REQUIREMENT
For this exercise, restate word for word only the lines from the first line of the data to the line containing "SELENIT WINDLICHT - Teelichthalter".

↓↓↓

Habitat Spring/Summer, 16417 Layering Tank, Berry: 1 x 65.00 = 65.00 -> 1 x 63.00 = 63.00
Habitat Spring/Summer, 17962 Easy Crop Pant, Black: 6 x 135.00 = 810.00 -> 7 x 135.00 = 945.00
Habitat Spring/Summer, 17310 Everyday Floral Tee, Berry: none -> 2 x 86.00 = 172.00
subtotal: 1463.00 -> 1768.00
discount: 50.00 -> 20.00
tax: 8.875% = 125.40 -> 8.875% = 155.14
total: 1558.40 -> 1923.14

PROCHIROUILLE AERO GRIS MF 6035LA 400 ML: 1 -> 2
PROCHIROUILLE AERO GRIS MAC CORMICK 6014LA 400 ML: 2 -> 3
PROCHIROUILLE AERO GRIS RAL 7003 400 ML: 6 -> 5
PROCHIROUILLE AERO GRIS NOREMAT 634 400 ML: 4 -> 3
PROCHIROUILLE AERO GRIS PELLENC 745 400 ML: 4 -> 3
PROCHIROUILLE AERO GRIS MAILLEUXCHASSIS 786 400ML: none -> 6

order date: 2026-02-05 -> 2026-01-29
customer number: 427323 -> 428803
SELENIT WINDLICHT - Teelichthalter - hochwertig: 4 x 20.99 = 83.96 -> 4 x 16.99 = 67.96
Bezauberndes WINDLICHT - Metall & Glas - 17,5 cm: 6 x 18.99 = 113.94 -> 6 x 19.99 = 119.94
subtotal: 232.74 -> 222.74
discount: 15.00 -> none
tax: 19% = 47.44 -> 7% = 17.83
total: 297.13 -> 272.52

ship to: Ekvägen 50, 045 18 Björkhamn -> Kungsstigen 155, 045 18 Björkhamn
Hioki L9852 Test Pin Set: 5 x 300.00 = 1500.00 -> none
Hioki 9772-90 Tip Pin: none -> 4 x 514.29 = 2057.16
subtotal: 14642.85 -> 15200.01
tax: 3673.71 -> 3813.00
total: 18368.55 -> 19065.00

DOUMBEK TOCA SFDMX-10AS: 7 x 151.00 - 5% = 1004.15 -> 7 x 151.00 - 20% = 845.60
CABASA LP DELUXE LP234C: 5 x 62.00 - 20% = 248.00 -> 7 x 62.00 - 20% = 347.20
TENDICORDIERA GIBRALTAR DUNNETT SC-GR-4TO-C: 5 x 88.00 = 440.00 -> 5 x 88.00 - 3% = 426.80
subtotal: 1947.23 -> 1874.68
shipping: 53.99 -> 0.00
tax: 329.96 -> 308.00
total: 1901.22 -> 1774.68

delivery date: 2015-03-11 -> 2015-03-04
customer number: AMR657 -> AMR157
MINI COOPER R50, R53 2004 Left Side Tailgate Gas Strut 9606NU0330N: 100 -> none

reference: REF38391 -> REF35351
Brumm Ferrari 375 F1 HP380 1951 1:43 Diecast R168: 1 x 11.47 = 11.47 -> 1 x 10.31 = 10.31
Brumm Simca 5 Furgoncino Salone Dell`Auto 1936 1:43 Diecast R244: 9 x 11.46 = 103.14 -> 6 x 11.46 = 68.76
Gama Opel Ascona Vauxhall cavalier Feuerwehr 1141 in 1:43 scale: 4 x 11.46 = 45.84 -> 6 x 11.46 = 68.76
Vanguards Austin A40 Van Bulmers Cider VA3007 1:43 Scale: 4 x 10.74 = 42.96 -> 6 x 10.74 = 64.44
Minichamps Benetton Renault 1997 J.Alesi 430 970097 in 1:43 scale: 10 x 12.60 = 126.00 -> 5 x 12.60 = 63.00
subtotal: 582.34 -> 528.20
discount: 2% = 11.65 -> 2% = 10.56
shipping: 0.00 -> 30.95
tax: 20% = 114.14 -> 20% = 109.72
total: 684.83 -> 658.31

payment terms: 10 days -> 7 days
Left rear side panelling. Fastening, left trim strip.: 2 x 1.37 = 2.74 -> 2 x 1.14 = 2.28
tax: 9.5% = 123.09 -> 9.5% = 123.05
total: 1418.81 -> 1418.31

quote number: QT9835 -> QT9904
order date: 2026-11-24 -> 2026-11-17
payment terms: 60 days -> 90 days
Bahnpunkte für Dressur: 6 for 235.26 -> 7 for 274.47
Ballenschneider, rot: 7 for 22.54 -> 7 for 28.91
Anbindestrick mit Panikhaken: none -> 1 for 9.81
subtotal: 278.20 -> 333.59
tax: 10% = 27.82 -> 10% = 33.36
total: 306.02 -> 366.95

↑↑↑

WORKED SOLUTION
Habitat Spring/Summer, 16417 Layering Tank, Berry: 1 x 65.00 = 65.00 -> 1 x 63.00 = 63.00
Habitat Spring/Summer, 17962 Easy Crop Pant, Black: 6 x 135.00 = 810.00 -> 7 x 135.00 = 945.00
Habitat Spring/Summer, 17310 Everyday Floral Tee, Berry: none -> 2 x 86.00 = 172.00
subtotal: 1463.00 -> 1768.00
discount: 50.00 -> 20.00
tax: 8.875% = 125.40 -> 8.875% = 155.14
total: 1558.40 -> 1923.14

PROCHIROUILLE AERO GRIS MF 6035LA 400 ML: 1 -> 2
PROCHIROUILLE AERO GRIS MAC CORMICK 6014LA 400 ML: 2 -> 3
PROCHIROUILLE AERO GRIS RAL 7003 400 ML: 6 -> 5
PROCHIROUILLE AERO GRIS NOREMAT 634 400 ML: 4 -> 3
PROCHIROUILLE AERO GRIS PELLENC 745 400 ML: 4 -> 3
PROCHIROUILLE AERO GRIS MAILLEUXCHASSIS 786 400ML: none -> 6

order date: 2026-02-05 -> 2026-01-29
customer number: 427323 -> 428803
SELENIT WINDLICHT - Teelichthalter - hochwertig: 4 x 20.99 = 83.96 -> 4 x 16.99 = 67.96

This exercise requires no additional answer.